EXERCISE INSTRUCTIONS: Give back all of the data verbatim.

EXTRACTED INFORMATION:
──────

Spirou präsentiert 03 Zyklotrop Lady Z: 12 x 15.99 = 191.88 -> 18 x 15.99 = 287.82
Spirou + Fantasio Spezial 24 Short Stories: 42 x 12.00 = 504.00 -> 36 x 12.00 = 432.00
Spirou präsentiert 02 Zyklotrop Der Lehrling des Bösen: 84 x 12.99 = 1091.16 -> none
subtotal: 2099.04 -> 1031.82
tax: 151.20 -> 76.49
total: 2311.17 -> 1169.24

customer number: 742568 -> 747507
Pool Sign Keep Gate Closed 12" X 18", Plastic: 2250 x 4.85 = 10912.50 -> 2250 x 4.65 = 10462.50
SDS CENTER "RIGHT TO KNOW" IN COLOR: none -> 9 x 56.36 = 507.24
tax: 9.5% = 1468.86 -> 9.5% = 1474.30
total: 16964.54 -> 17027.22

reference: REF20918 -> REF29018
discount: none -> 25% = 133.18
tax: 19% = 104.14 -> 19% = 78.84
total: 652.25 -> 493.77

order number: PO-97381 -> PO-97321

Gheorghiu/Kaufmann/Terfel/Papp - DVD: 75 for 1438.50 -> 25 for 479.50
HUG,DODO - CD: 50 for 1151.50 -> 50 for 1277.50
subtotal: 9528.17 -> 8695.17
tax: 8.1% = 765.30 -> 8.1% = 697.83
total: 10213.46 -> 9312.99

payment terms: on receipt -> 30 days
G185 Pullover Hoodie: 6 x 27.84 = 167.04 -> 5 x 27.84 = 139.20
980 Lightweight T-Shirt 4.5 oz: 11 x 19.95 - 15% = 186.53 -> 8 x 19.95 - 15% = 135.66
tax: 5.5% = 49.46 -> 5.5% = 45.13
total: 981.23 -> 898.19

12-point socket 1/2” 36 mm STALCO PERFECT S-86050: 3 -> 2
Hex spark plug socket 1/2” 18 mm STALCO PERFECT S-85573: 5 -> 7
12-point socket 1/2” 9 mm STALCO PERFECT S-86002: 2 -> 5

──────

TASK ANSWER:
Spirou präsentiert 03 Zyklotrop Lady Z: 12 x 15.99 = 191.88 -> 18 x 15.99 = 287.82
Spirou + Fantasio Spezial 24 Short Stories: 42 x 12.00 = 504.00 -> 36 x 12.00 = 432.00
Spirou präsentiert 02 Zyklotrop Der Lehrling des Bösen: 84 x 12.99 = 1091.16 -> none
subtotal: 2099.04 -> 1031.82
tax: 151.20 -> 76.49
total: 2311.17 -> 1169.24

customer number: 742568 -> 747507
Pool Sign Keep Gate Closed 12" X 18", Plastic: 2250 x 4.85 = 10912.50 -> 2250 x 4.65 = 10462.50
SDS CENTER "RIGHT TO KNOW" IN COLOR: none -> 9 x 56.36 = 507.24
tax: 9.5% = 1468.86 -> 9.5% = 1474.30
total: 16964.54 -> 17027.22

reference: REF20918 -> REF29018
discount: none -> 25% = 133.18
tax: 19% = 104.14 -> 19% = 78.84
total: 652.25 -> 493.77

order number: PO-97381 -> PO-97321

Gheorghiu/Kaufmann/Terfel/Papp - DVD: 75 for 1438.50 -> 25 for 479.50
HUG,DODO - CD: 50 for 1151.50 -> 50 for 1277.50
subtotal: 9528.17 -> 8695.17
tax: 8.1% = 765.30 -> 8.1% = 697.83
total: 10213.46 -> 9312.99

payment terms: on receipt -> 30 days
G185 Pullover Hoodie: 6 x 27.84 = 167.04 -> 5 x 27.84 = 139.20
980 Lightweight T-Shirt 4.5 oz: 11 x 19.95 - 15% = 186.53 -> 8 x 19.95 - 15% = 135.66
tax: 5.5% = 49.46 -> 5.5% = 45.13
total: 981.23 -> 898.19

12-point socket 1/2” 36 mm STALCO PERFECT S-86050: 3 -> 2
Hex spark plug socket 1/2” 18 mm STALCO PERFECT S-85573: 5 -> 7
12-point socket 1/2” 9 mm STALCO PERFECT S-86002: 2 -> 5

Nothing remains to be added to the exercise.